Tuesday, September 8, 2009

Lemon Blueberry Bundt Cake


Today is my husband's birthday. Happy Birthday Dear! When I asked him what kind of cake he wanted he said Boston Cream Pie. I had never made one before so I started to look at some recipes. I quickly decided I did not want to make it as it is a sponge cake base. My Daring Baker's fiasco was sponge cake and I am still traumatized plus I think sponge cake is a little boring. I told him to pick something else and he chose something "lemony." I looked around and found this lemon blueberry cake on Recipezaar. I love the combo of lemon and blueberry and knew he would too! The cake came out wonderful. It was very moist with a light buttery base accompanied by the tartness of lemon and then offset with the sweetness of the blueberries. It is so good I may have to have a second piece! This is definitely one for the recipe boxes!

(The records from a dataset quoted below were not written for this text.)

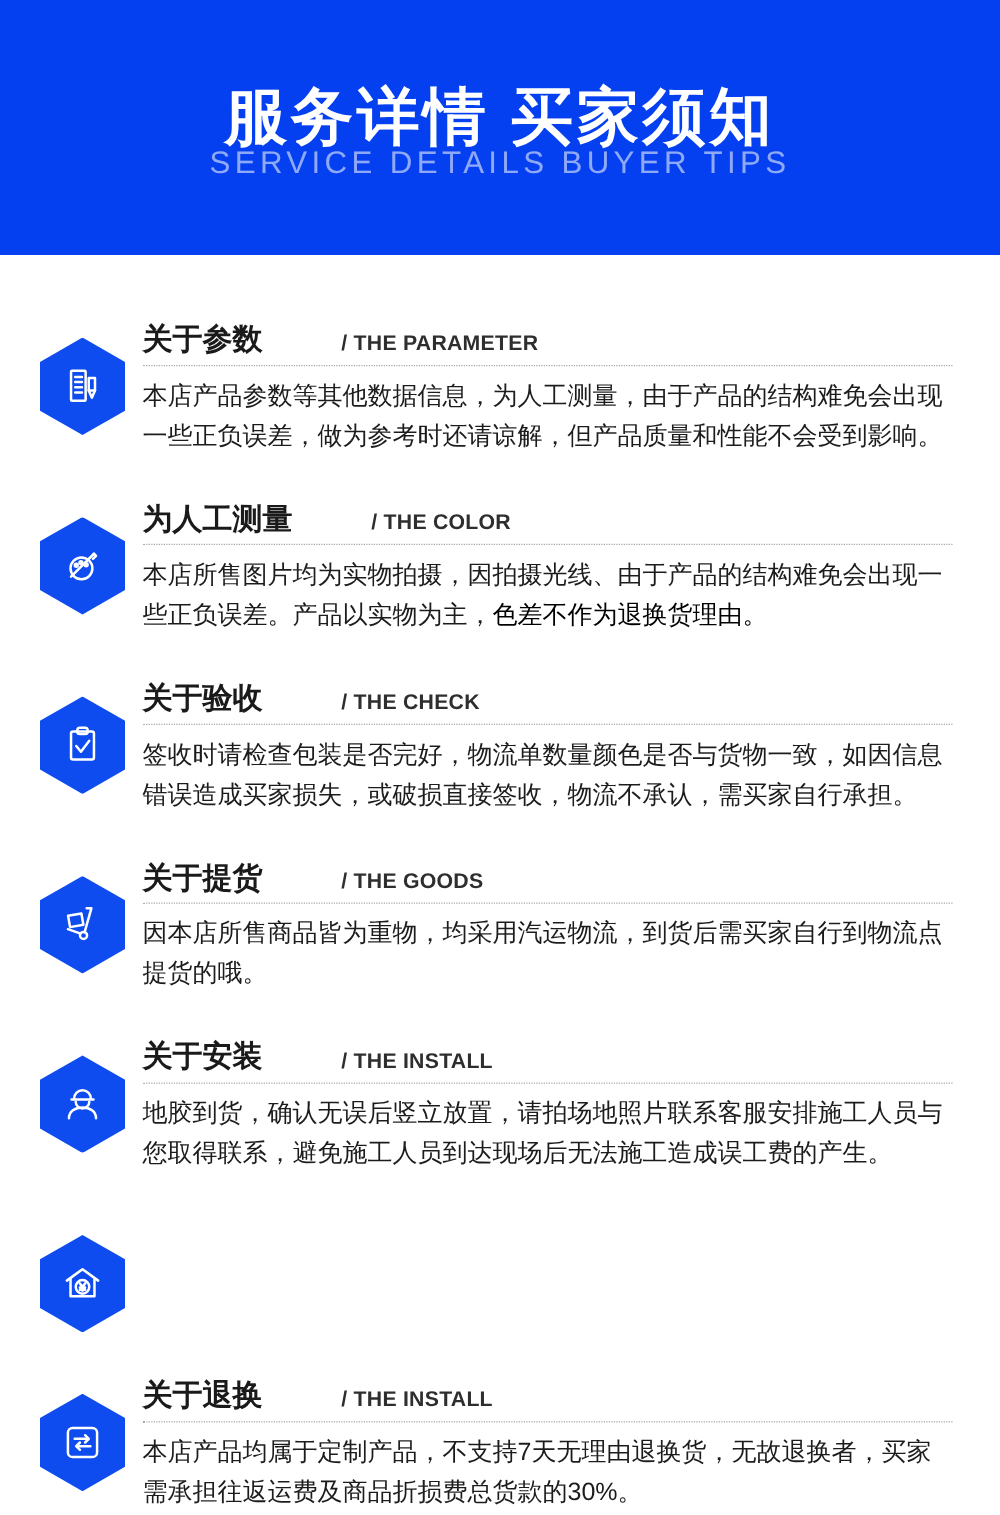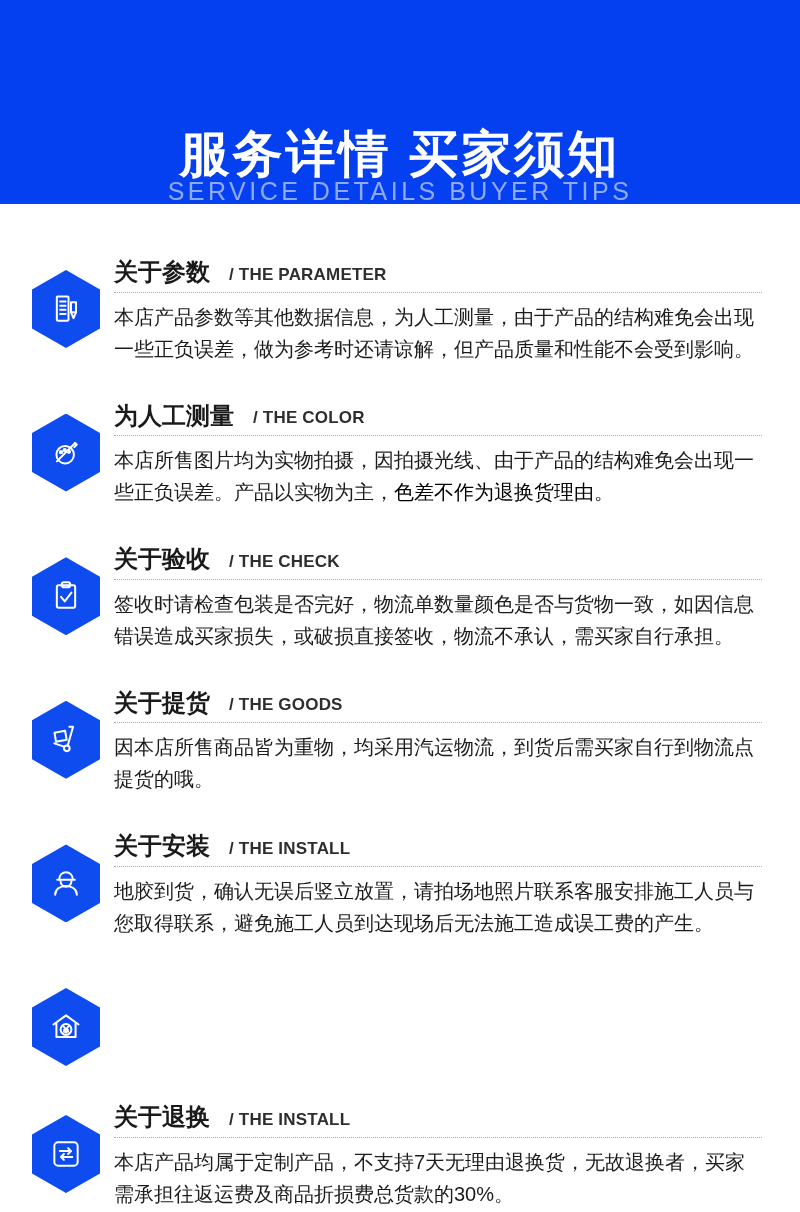"服务详情 买家须知" .banner { justify-content: flex-end -> center }
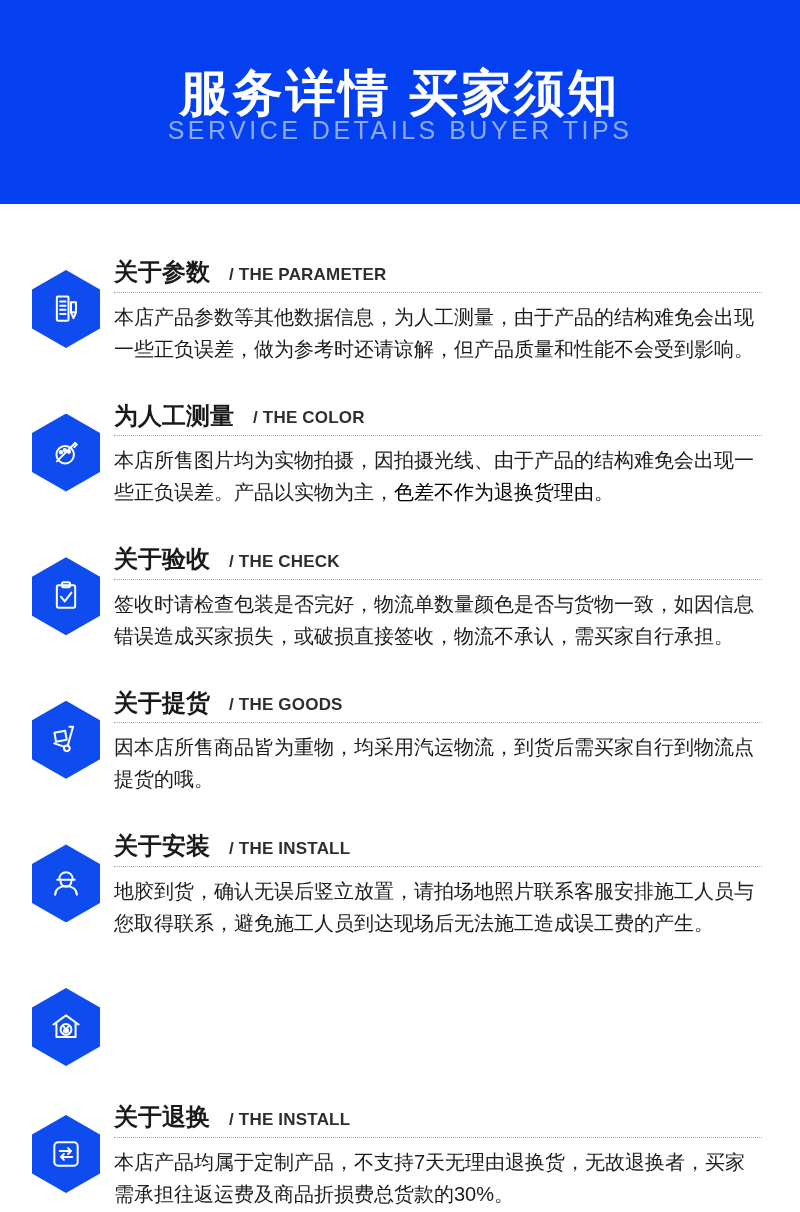"关于参数" .heading { gap: none -> 44px }
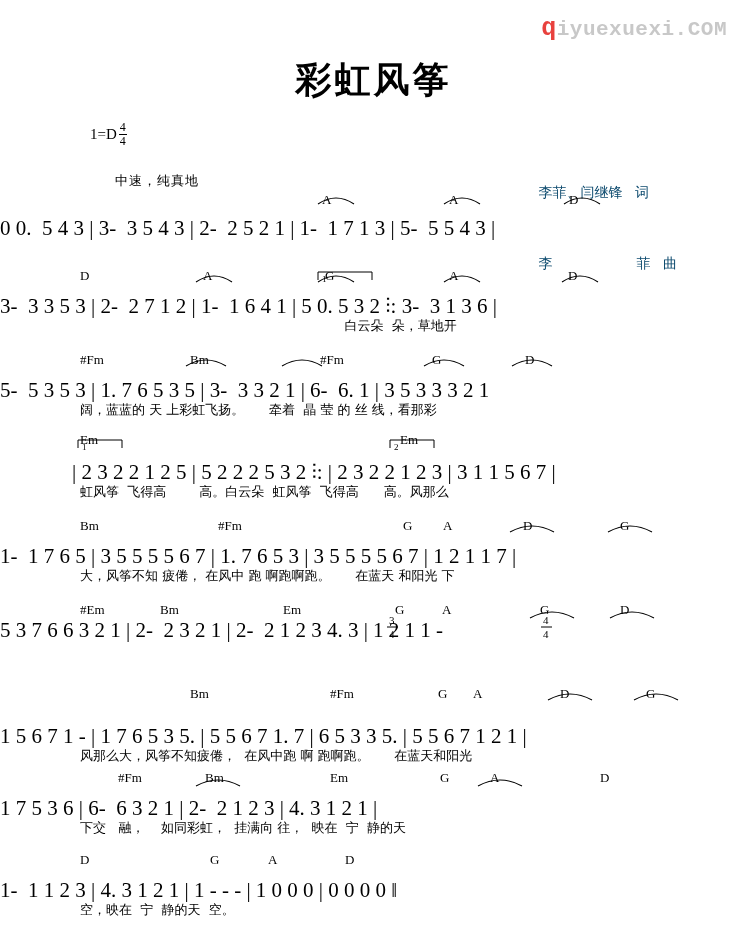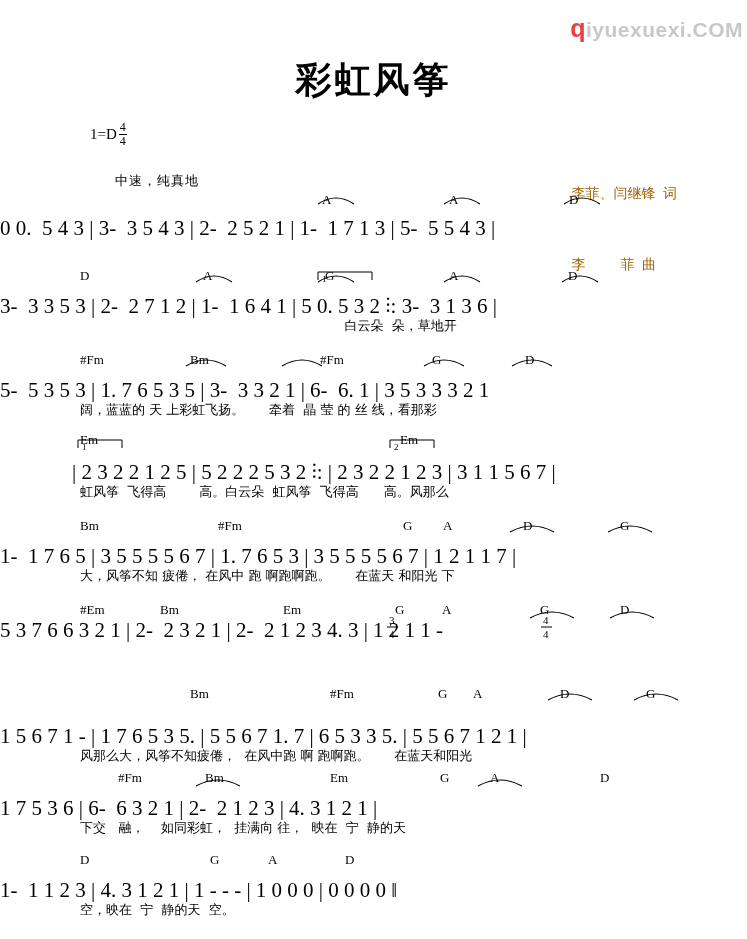"qiyuexuexi.COM" .watermark { font-family: Liberation Sans, sans-serif -> Liberation Mono, monospace; right: 4px -> 20px }
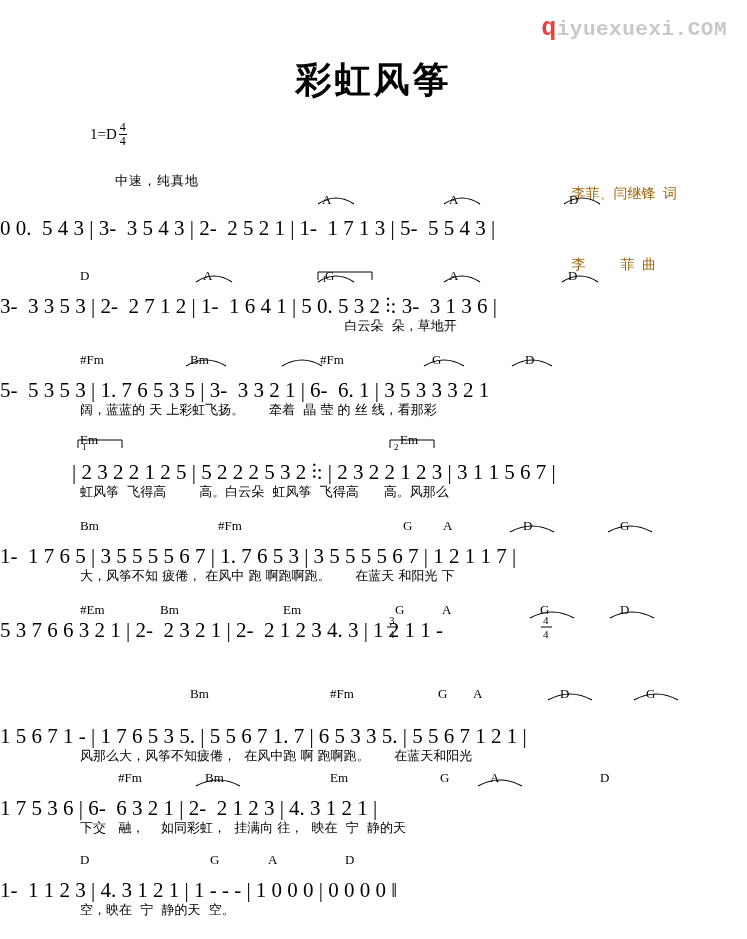"李菲、闫继锋 词" .credits { color: #a16207 -> #0c4a6e; font-family: Liberation Serif, serif -> Liberation Mono, monospace }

Lemon Blueberry Bundt Cake
Adapted from RecipeZaar

Cake:
2 3/4 cups flour
1 1/2 teaspoons baking powder
1/4 teaspoon baking soda
1/4 teaspoon salt
1 cup butter or margarine
1 3/4 cups sugar
4 eggs
2 tablespoons lemon juice
1 tablespoon lemon zest
1 teaspoon vanilla extract
1 cup buttermilk
1 1/4 cups blueberries, tossed with 1 tablespoon flour

Glaze:
1 1/2 cups confectioner's sugar
8-10 teaspoons lemon juice
1 Tablespoon corn syrup (I omitted this)
lemon zest

Heat oven to 350 degrees. Butter (or use baking spray) a 12-cup bundt pan.

In a large bowl, whisk together flour, baking powder, baking soda and salt. Set aside.

In another large bowl, beat butter (or margarine) until smooth. Add sugar and beat for 2 to 3 minutes until fluffy. Beat in eggs, one at a time, beating well after each addition. Add lemon juice, lemon zest and vanilla and beat until combined. Beat in flour in three additions, alternating with buttermilk. Beat for 2 minutes. Fold in blueberries. Spoon into prepared pan.

Bake at 350 degrees for 50 minutes or until a toothpick inserted in center of cake comes out clean. I ended up baking it for about 56 minutes. Cool on a wire rack for 20 minutes. Run a sharp knife around edges of the pan. Turn out and cool completely.

Glaze: In a small bowl, mix together confectioners' sugar and lemon juice until smooth. I added additional lemon juice to make the glaze a little thinner. I also added lemon zest to the glaze. Drizzle over top of cake and let it roll down the sides. Add additional lemon zest as a garnish if desired.






1 comments:

Megan said...

Yum! Definitely a better bet than sponge cake! And I love the blueberry lemon combo. Happy birthday to your husband!